[GIVEN DATA]
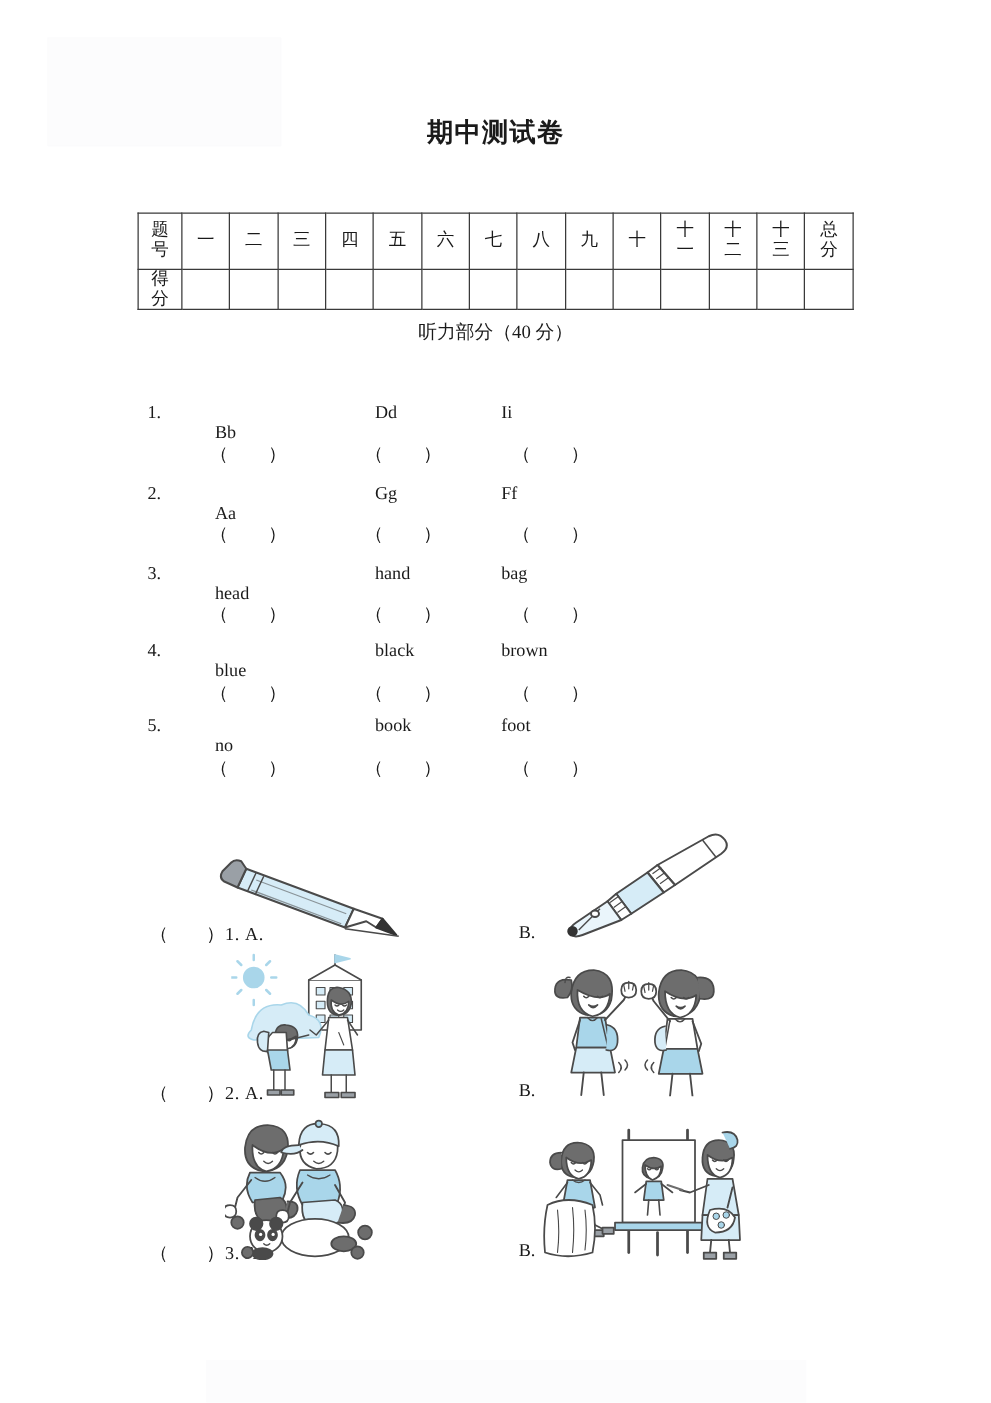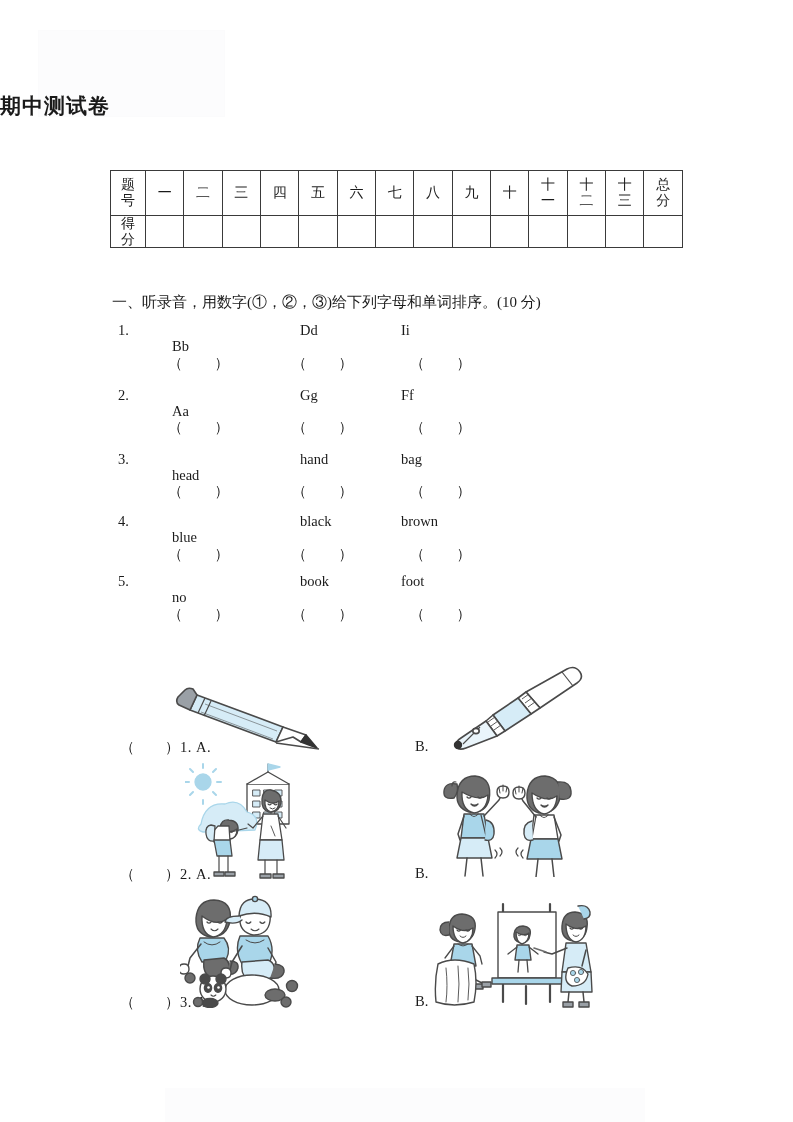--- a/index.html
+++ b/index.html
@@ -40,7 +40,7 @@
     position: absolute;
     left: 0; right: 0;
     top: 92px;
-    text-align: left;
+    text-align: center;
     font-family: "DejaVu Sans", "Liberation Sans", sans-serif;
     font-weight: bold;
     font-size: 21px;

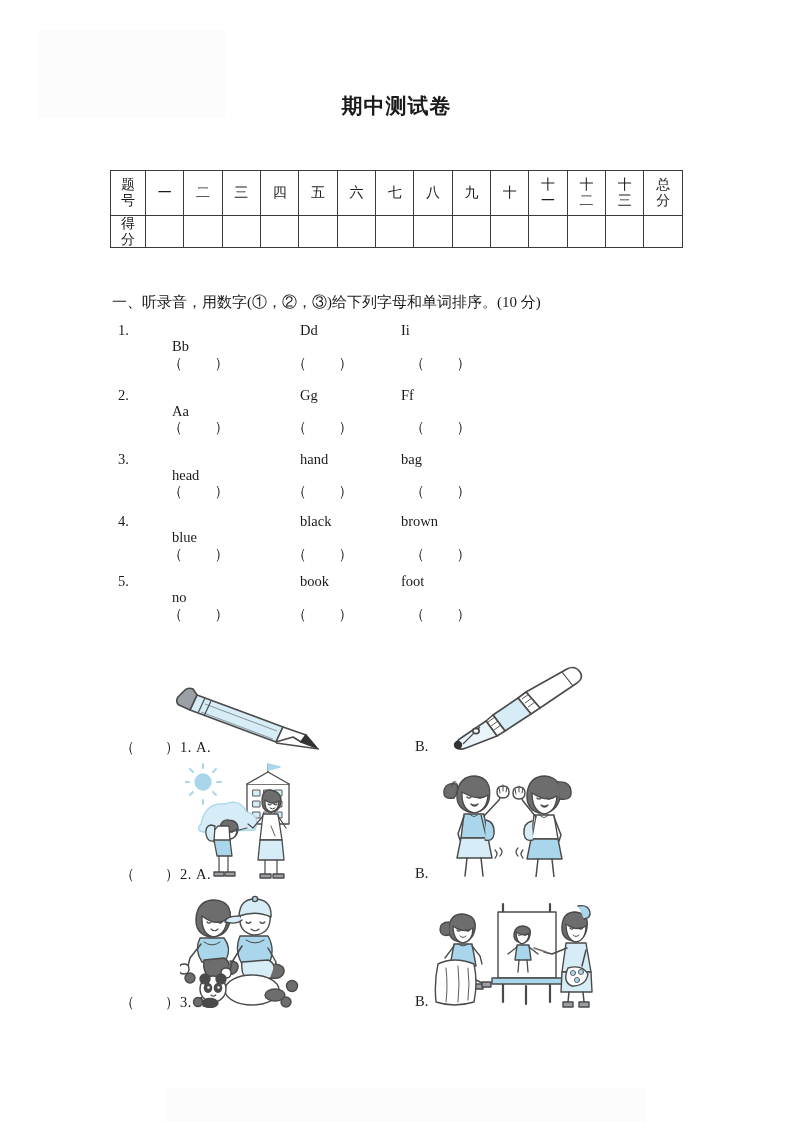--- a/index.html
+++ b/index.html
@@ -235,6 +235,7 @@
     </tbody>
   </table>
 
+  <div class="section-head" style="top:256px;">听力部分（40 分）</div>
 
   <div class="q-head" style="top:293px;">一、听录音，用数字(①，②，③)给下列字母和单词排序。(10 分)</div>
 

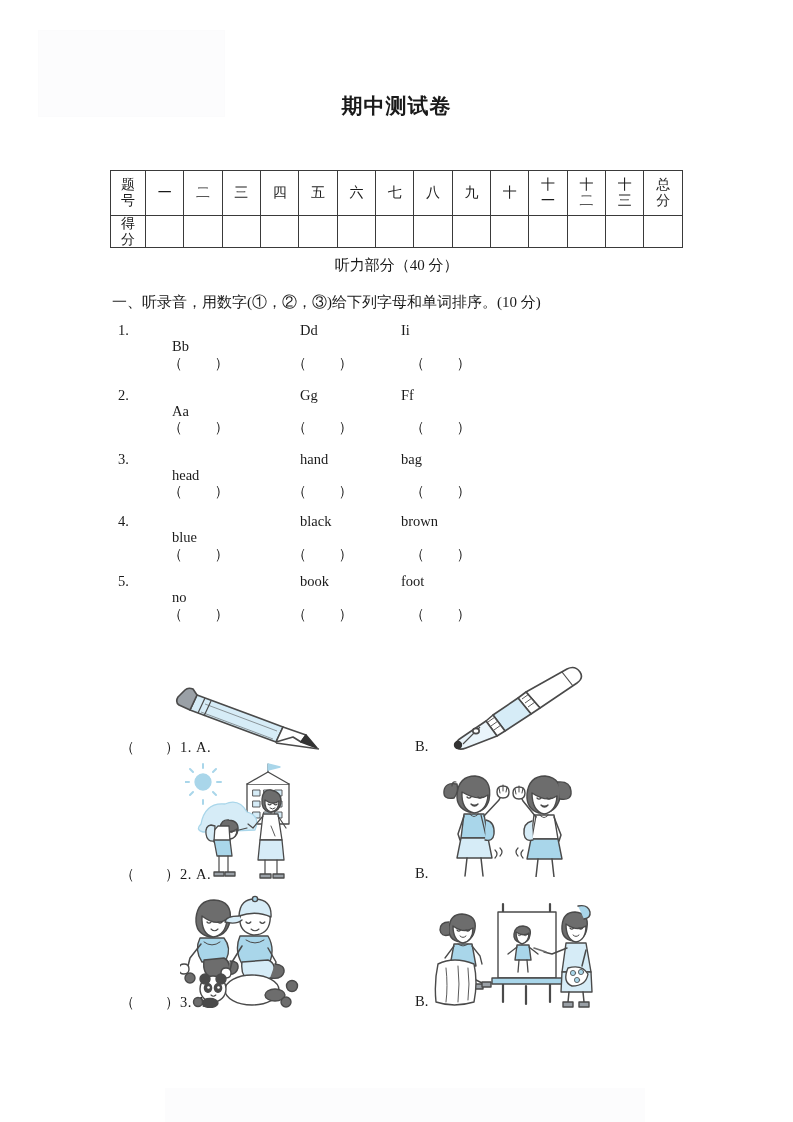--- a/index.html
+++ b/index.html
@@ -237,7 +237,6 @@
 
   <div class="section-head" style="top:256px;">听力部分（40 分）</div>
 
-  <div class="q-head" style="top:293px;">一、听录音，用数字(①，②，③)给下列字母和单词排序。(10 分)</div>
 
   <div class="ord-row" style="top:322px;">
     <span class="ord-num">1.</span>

[ABOUT THIS TASK] Here the job is to quote the lines from the one with "font-size: 21px;" through the end of the material, both included, exactly; please skip the pictures.

[ANSWER AREA]
     font-size: 21px;

--- a/index.html
+++ b/index.html
@@ -235,6 +235,7 @@
     </tbody>
   </table>
 
+  <div class="section-head" style="top:256px;">听力部分（40 分）</div>
 
   <div class="q-head" style="top:293px;">一、听录音，用数字(①，②，③)给下列字母和单词排序。(10 分)</div>
 

--- a/index.html
+++ b/index.html
@@ -237,7 +237,6 @@
 
   <div class="section-head" style="top:256px;">听力部分（40 分）</div>
 
-  <div class="q-head" style="top:293px;">一、听录音，用数字(①，②，③)给下列字母和单词排序。(10 分)</div>
 
   <div class="ord-row" style="top:322px;">
     <span class="ord-num">1.</span>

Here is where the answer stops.